------ Input data
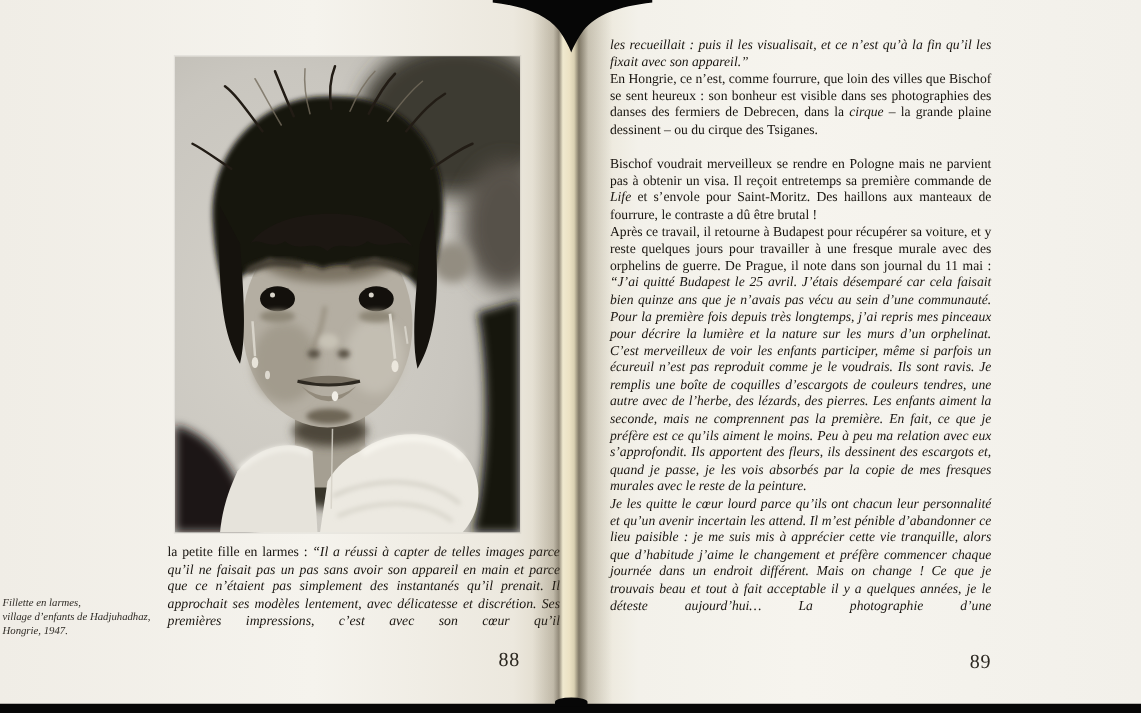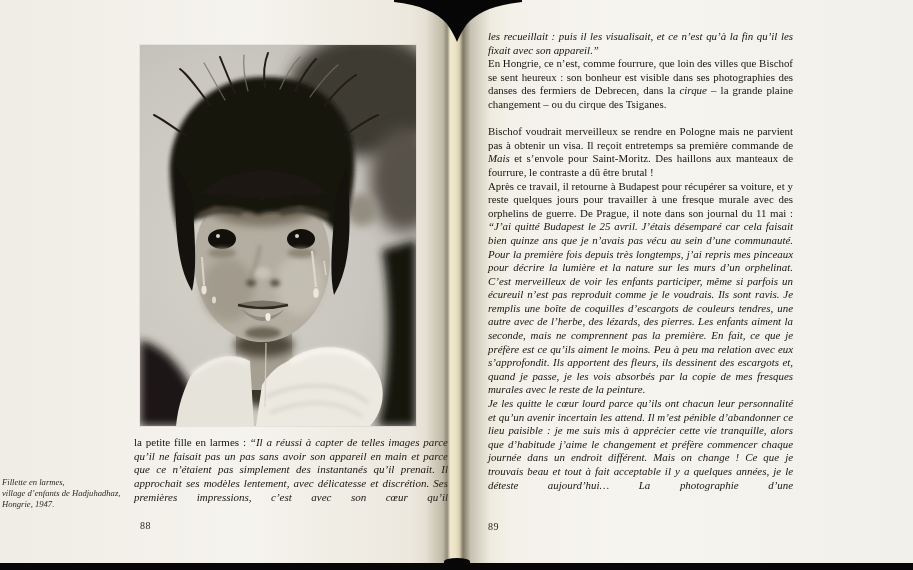--- a/index.html
+++ b/index.html
@@ -32,21 +32,21 @@
   .caption { position:absolute; left:134px; top:436px; width:314px;
              font-size:11px; line-height:13.7px; text-align:justify; color:#18140f; }
   .margin-caption { position:absolute; left:2px; top:477px; width:119px;
              font-style:italic; font-size:8.6px; line-height:10.8px; text-align:left; color:#2e2a24; }
   .body-text { position:absolute; left:32px; top:30px; width:305px;
              font-size:10.9px; line-height:13.6px; text-align:justify; color:#18140f; }
   .para { margin:0; padding:0; }
   .para.cont { text-align-last:justify; }
   .para-spacer { height:13.6px; }
   .it { font-style:italic; }
-  .pagenum { position:absolute; font-size:10px; letter-spacing:0.6px; color:#2b2720; text-align:left; }
+  .pagenum { position:absolute; font-size:16px; letter-spacing:0.6px; color:#2b2720; text-align:right; }
   .pagenum-left  { left:140px; width:276px; top:520px; }
   .pagenum-right { left:32px;  width:305px; top:521px; }
 </style>
 </head>
 <body>
 
 <div class="screen">
 
   <div class="page page-left">
     <figure class="photo" aria-label="Black-and-white portrait of a crying little girl with messy dark hair, tears running down her cheeks, wearing a white garment">
@@ -151,23 +151,23 @@
         <div>village d’enfants de Hadjuhadhaz,</div>
         <div>Hongrie, 1947.</div>
       </div>
 
     <div class="pagenum pagenum-left">88</div>
   </div>
 
   <div class="page page-right">
     <div class="body-text">
         <p class="para"><span class="it">les recueillait : puis il les visualisait, et ce n’est qu’à la fin qu’il les fixait avec son appareil.”</span></p>
-        <p class="para"><span>En Hongrie, ce n’est, comme fourrure, que loin des villes que Bischof se sent heureux : son bonheur est visible dans ses photographies des danses des fermiers de Debrecen, dans la </span><span class="it">cirque</span><span> – la grande plaine changement – ou du cirque des Tsiganes.</span></p>
+        <p class="para"><span>En Hongrie, ce n’est, comme fourrure, que loin des villes que Bischof se sent heureux : son bonheur est visible dans ses photographies des danses des fermiers de Debrecen, dans la </span><span class="it">cirque</span><span> – la grande plaine dessinent – ou du cirque des Tsiganes.</span></p>
         <div class="para-spacer"></div>
-        <p class="para"><span>Bischof voudrait merveilleux se rendre en Pologne mais ne parvient pas à obtenir un visa. Il reçoit entretemps sa première commande de </span><span class="it">Mais</span><span> et s’envole pour Saint-Moritz. Des haillons aux manteaux de fourrure, le contraste a dû être brutal !</span></p>
+        <p class="para"><span>Bischof voudrait merveilleux se rendre en Pologne mais ne parvient pas à obtenir un visa. Il reçoit entretemps sa première commande de </span><span class="it">Life</span><span> et s’envole pour Saint-Moritz. Des haillons aux manteaux de fourrure, le contraste a dû être brutal !</span></p>
         <p class="para"><span>Après ce travail, il retourne à Budapest pour récupérer sa voiture, et y reste quelques jours pour travailler à une fresque murale avec des orphelins de guerre. De Prague, il note dans son journal du 11 mai : </span><span class="it">“J’ai quitté Budapest le 25 avril. J’étais désemparé car cela faisait bien quinze ans que je n’avais pas vécu au sein d’une communauté. Pour la première fois depuis très longtemps, j’ai repris mes pinceaux pour décrire la lumière et la nature sur les murs d’un orphelinat. C’est merveilleux de voir les enfants participer, même si parfois un écureuil n’est pas reproduit comme je le voudrais. Ils sont ravis. Je remplis une boîte de coquilles d’escargots de couleurs tendres, une autre avec de l’herbe, des lézards, des pierres. Les enfants aiment la seconde, mais ne comprennent pas la première. En fait, ce que je préfère est ce qu’ils aiment le moins. Peu à peu ma relation avec eux s’approfondit. Ils apportent des fleurs, ils dessinent des escargots et, quand je passe, je les vois absorbés par la copie de mes fresques murales avec le reste de la peinture.</span></p>
         <p class="para cont"><span class="it">Je les quitte le cœur lourd parce qu’ils ont chacun leur personnalité et qu’un avenir incertain les attend. Il m’est pénible d’abandonner ce lieu paisible : je me suis mis à apprécier cette vie tranquille, alors que d’habitude j’aime le changement et préfère commencer chaque journée dans un endroit différent. Mais on change ! Ce que je trouvais beau et tout à fait acceptable il y a quelques années, je le déteste aujourd’hui… La photographie d’une</span></p>
       </div>
     <div class="pagenum pagenum-right">89</div>
   </div>
 
   <div class="gutter-shadow"></div>
   <svg class="binding-top" width="128" height="46" viewBox="0 0 128 46">
     <path d="M0,0 L128,0 L128,2 C100,5 83,12 73,24 C68,31 65,37 63,42 C61,37 58,31 53,24 C43,12 26,5 0,2 Z" fill="#060606"></path>
   </svg>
------------
Exactly as they stand, set down all of the entries above, minus every picture.

> [Solution to the exercise]:
--- a/index.html
+++ b/index.html
@@ -32,21 +32,21 @@
   .caption { position:absolute; left:134px; top:436px; width:314px;
              font-size:11px; line-height:13.7px; text-align:justify; color:#18140f; }
   .margin-caption { position:absolute; left:2px; top:477px; width:119px;
              font-style:italic; font-size:8.6px; line-height:10.8px; text-align:left; color:#2e2a24; }
   .body-text { position:absolute; left:32px; top:30px; width:305px;
              font-size:10.9px; line-height:13.6px; text-align:justify; color:#18140f; }
   .para { margin:0; padding:0; }
   .para.cont { text-align-last:justify; }
   .para-spacer { height:13.6px; }
   .it { font-style:italic; }
-  .pagenum { position:absolute; font-size:10px; letter-spacing:0.6px; color:#2b2720; text-align:left; }
+  .pagenum { position:absolute; font-size:16px; letter-spacing:0.6px; color:#2b2720; text-align:right; }
   .pagenum-left  { left:140px; width:276px; top:520px; }
   .pagenum-right { left:32px;  width:305px; top:521px; }
 </style>
 </head>
 <body>
 
 <div class="screen">
 
   <div class="page page-left">
     <figure class="photo" aria-label="Black-and-white portrait of a crying little girl with messy dark hair, tears running down her cheeks, wearing a white garment">
@@ -151,23 +151,23 @@
         <div>village d’enfants de Hadjuhadhaz,</div>
         <div>Hongrie, 1947.</div>
       </div>
 
     <div class="pagenum pagenum-left">88</div>
   </div>
 
   <div class="page page-right">
     <div class="body-text">
         <p class="para"><span class="it">les recueillait : puis il les visualisait, et ce n’est qu’à la fin qu’il les fixait avec son appareil.”</span></p>
-        <p class="para"><span>En Hongrie, ce n’est, comme fourrure, que loin des villes que Bischof se sent heureux : son bonheur est visible dans ses photographies des danses des fermiers de Debrecen, dans la </span><span class="it">cirque</span><span> – la grande plaine changement – ou du cirque des Tsiganes.</span></p>
+        <p class="para"><span>En Hongrie, ce n’est, comme fourrure, que loin des villes que Bischof se sent heureux : son bonheur est visible dans ses photographies des danses des fermiers de Debrecen, dans la </span><span class="it">cirque</span><span> – la grande plaine dessinent – ou du cirque des Tsiganes.</span></p>
         <div class="para-spacer"></div>
-        <p class="para"><span>Bischof voudrait merveilleux se rendre en Pologne mais ne parvient pas à obtenir un visa. Il reçoit entretemps sa première commande de </span><span class="it">Mais</span><span> et s’envole pour Saint-Moritz. Des haillons aux manteaux de fourrure, le contraste a dû être brutal !</span></p>
+        <p class="para"><span>Bischof voudrait merveilleux se rendre en Pologne mais ne parvient pas à obtenir un visa. Il reçoit entretemps sa première commande de </span><span class="it">Life</span><span> et s’envole pour Saint-Moritz. Des haillons aux manteaux de fourrure, le contraste a dû être brutal !</span></p>
         <p class="para"><span>Après ce travail, il retourne à Budapest pour récupérer sa voiture, et y reste quelques jours pour travailler à une fresque murale avec des orphelins de guerre. De Prague, il note dans son journal du 11 mai : </span><span class="it">“J’ai quitté Budapest le 25 avril. J’étais désemparé car cela faisait bien quinze ans que je n’avais pas vécu au sein d’une communauté. Pour la première fois depuis très longtemps, j’ai repris mes pinceaux pour décrire la lumière et la nature sur les murs d’un orphelinat. C’est merveilleux de voir les enfants participer, même si parfois un écureuil n’est pas reproduit comme je le voudrais. Ils sont ravis. Je remplis une boîte de coquilles d’escargots de couleurs tendres, une autre avec de l’herbe, des lézards, des pierres. Les enfants aiment la seconde, mais ne comprennent pas la première. En fait, ce que je préfère est ce qu’ils aiment le moins. Peu à peu ma relation avec eux s’approfondit. Ils apportent des fleurs, ils dessinent des escargots et, quand je passe, je les vois absorbés par la copie de mes fresques murales avec le reste de la peinture.</span></p>
         <p class="para cont"><span class="it">Je les quitte le cœur lourd parce qu’ils ont chacun leur personnalité et qu’un avenir incertain les attend. Il m’est pénible d’abandonner ce lieu paisible : je me suis mis à apprécier cette vie tranquille, alors que d’habitude j’aime le changement et préfère commencer chaque journée dans un endroit différent. Mais on change ! Ce que je trouvais beau et tout à fait acceptable il y a quelques années, je le déteste aujourd’hui… La photographie d’une</span></p>
       </div>
     <div class="pagenum pagenum-right">89</div>
   </div>
 
   <div class="gutter-shadow"></div>
   <svg class="binding-top" width="128" height="46" viewBox="0 0 128 46">
     <path d="M0,0 L128,0 L128,2 C100,5 83,12 73,24 C68,31 65,37 63,42 C61,37 58,31 53,24 C43,12 26,5 0,2 Z" fill="#060606"></path>
   </svg>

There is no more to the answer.